When it comes to new drug development, South Korea has built strength in cancer treatment fields, but it lacks attention to infectious disease treatments, said the country’s point man on new drug development support.
“The local infectious diseases pipelines account for around 9 percent of the total, compared to around 18 percent of the global drug market. The area has been less developed largely as the country has been considered as being relatively safer from infectious diseases than other countries,” said Mook Hyun-sang, chief of the state-run Korea Drug Development Fund since 2016, in an interview with The Korea Herald.
The COVID-19 pandemic has forced the government, academia and local pharmaceuticals to look into the area and make investment commitments, which he said is an encouraging sign in terms of preparation for the next health crisis, as well as the advancement of the local drug industry as a whole.
To really succeed in the global market, local firms should be armed with a global market perspective and global business partnerships and expand their horizons to new areas of research where the future of medicine may lie, Mook stressed.
Promising new areas of research would include gene and cell therapy, virus treatment, RNA therapy, microbiome, exosomes treatment, protein-protein interaction inhibitor, Proteolysis-targeting chimaera and digital therapeutics, he said.
“If the bio-health industry in the past was marked by drugs produced through chemical synthesis or antibody-drug conjugate in more recent years, these pharmaceutical areas are relatively approachable to local drug developers as even global players started to explore the areas in recent years,” Mook said.
Mook, before taking charge of the Korea Drug Development Fund, ran a drug firm for 10 years.
Established in 2011, the KDDF is a state-run program dedicated to offer consultations to innovative drug development projects and tailor support for research and development projects.
For the latest installment of the 10-year program that will run through 2030, the government has set aside 150 billion won ($132 million), 4.5 times greater than that provided to its previous 10-year cycle.
The goal of the KDDF is to help produce 60 out-licensing contracts and four commercialization approvals from the US Food and Drug Administration or the European Medicines Agency.
The KDDF also aims to help give birth to a blockbuster drug, which Mook described as the Pak Se-ri drug.
The South Korean professional golf player was a breakout star of the 1998 US LPGA season, winning two of the four major titles as a rookie.

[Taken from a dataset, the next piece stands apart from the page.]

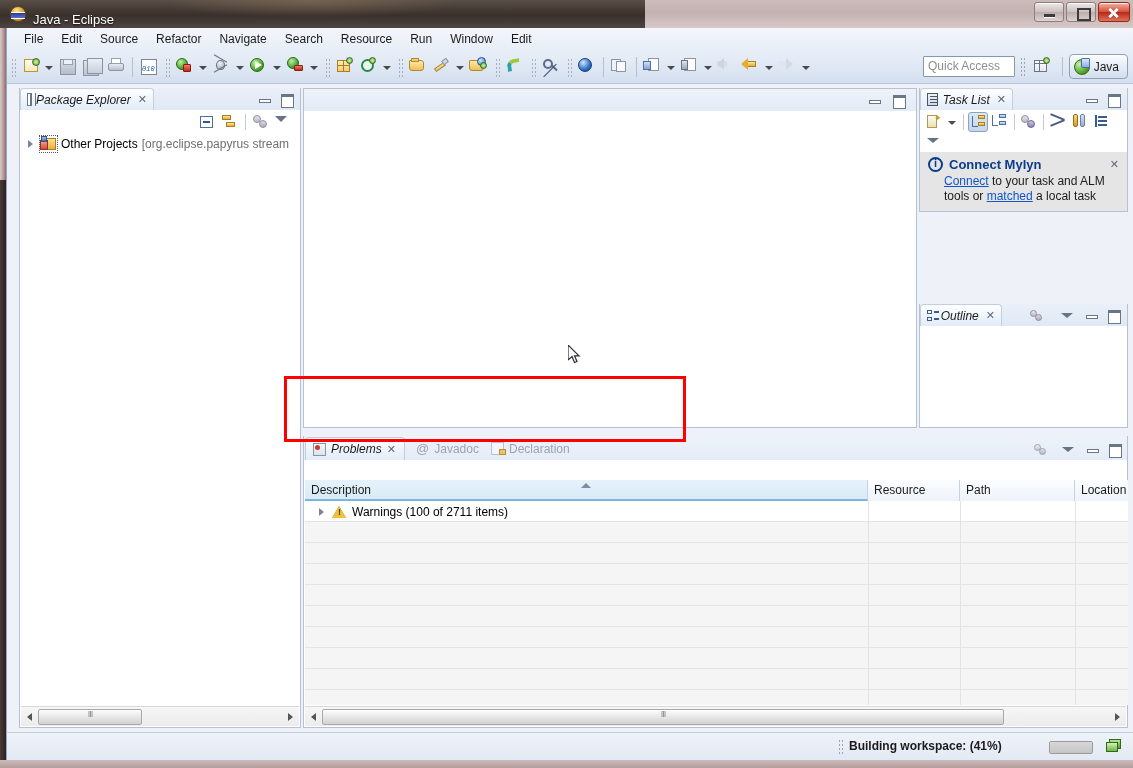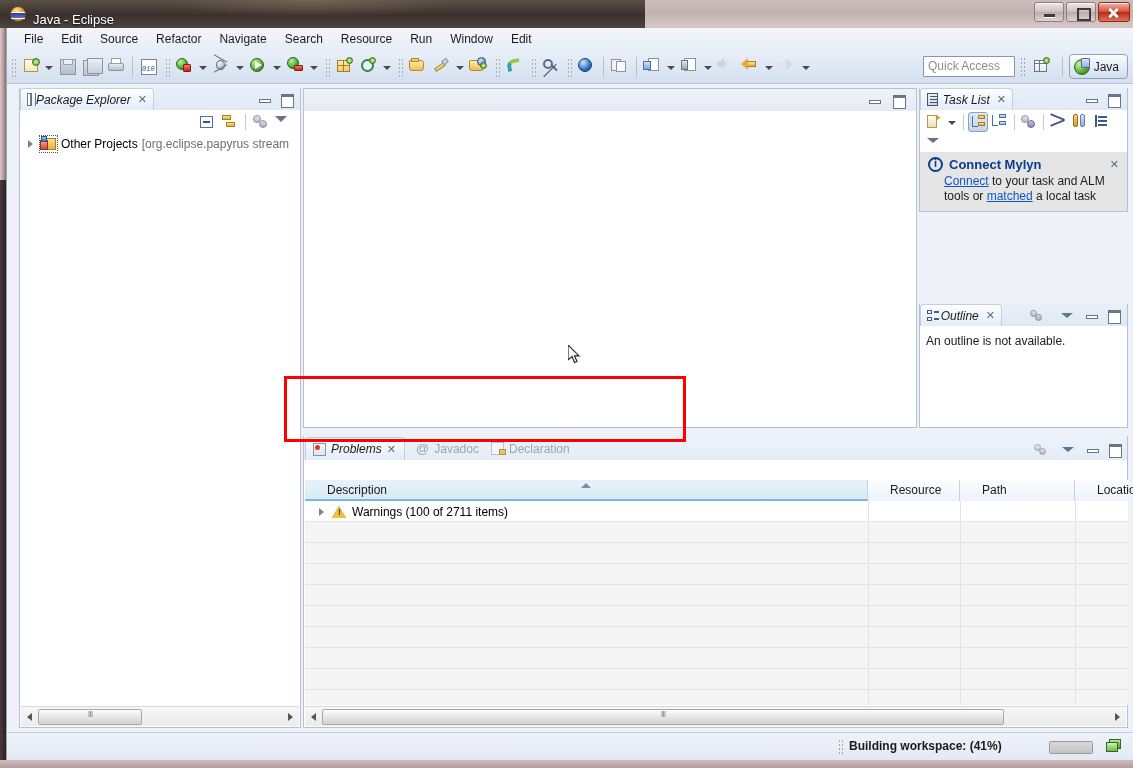"An outline is not available." div.vbody { html: <div>An outline is not available.</div> -> none }
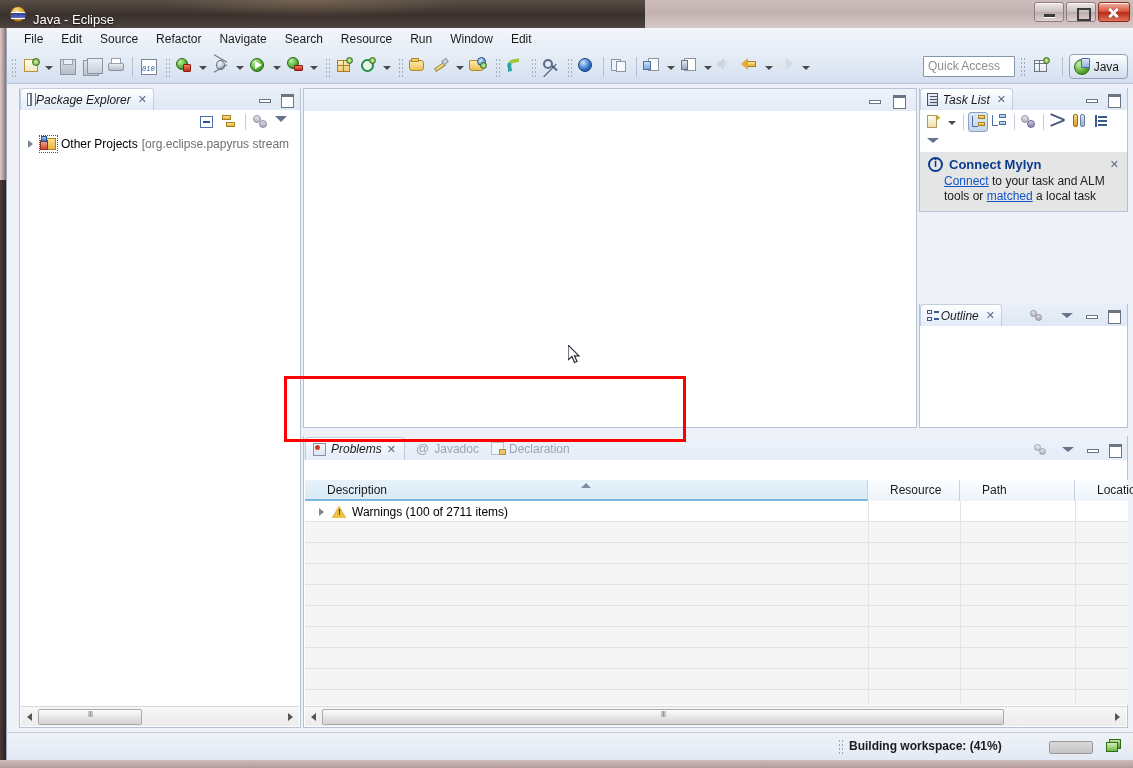"Description" .colh { padding-left: 22px -> 6px }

She is largely credited for paving the way for other local players to challenge global champions.
Stressing the importance of a global perspective, he cited the case of Japan’s Takeda Pharmaceutical, which in the 1970s and ‘80s made strategic moves aimed at global expansion.
“Takeda in 1977 built a joint venture TAP Pharmaceuticals with Abbott Laboratories in Chicago. Takeda had financial resources but lacked detailed know-how to enter the global pharmaceutical market, including the US market. Through this joint venture, Takeda learned a great deal from the Chicago-based medical devices and health care company,” Mook said.
Local firms, too, should seek such opportunities with global bio-health giants as they lack both resources and experience in the global market, especially when developing novel drugs and go through phase three clinical study.
One of the successful collaboration cases was Yuhan’s lung cancer treatment lazertinib. Yuhan licensed lazertinib from Oscotec in 2015 and conducted clinical trials with Yonsei University College of Medicine. The KDDF here helped with financing, Mook explained.
Yuhan later licensed lazertinib out to Janssen in 2018 for 1.4 trillion won. Janssen has the rights to the drug in countries excluding Korea, and is currently conducting a global phase 3 trial to use it as an independent treatment and a combination therapy with existing drugs.
Mook said the partnership among Yuhan, Oscotec and Yonsei University is a preferable partnership model that the KDDF aims to forge more of in the future.
Local drug developers should do more than just out-licensing their technologies. They need to be directly involved in phase 3 clinical studies and try to commercialize their products in the global market on their own if they want to yield higher profits, he said.
When executing phase 3 trials, they lack largely three things: Financial resources, experience and network. “This is where the KDDF will offer support to invite global players,” he said.
“When printed, the total volume of documents needed for a US FDA approval and commercialization, could easily fill up an 8-ton truck. Global pharmaceutical companies have hundreds and thousands of workers who are specialized in dealing with such paperwork. But, there is no local company that can handle such a workload or experience in the area,” the official said.
The KDDF will work as a bridge that would connect local and foreign drug developers, through which the former can receive help to launch their drugs in foreign countries, while the latter could save their resources in developing drugs and materials that have finished phase 1 and 2 clinical studies. The two entities can share profits from new drugs and agents.
The KDDF plans to hold discussions with over 30 bio-health giants around the globe to seek potential partnership opportunities, according to Mook.
He added that the KDDF can offer financial support to local developers only up to the phase 2 clinical study, due to the World Trade Organization’s Subsidies Agreement.
To lead investment in new drug candidates in the phase 3 trial stage and avoid potential trade disputes, the government will introduce a megasized fund in the future, Mook also added.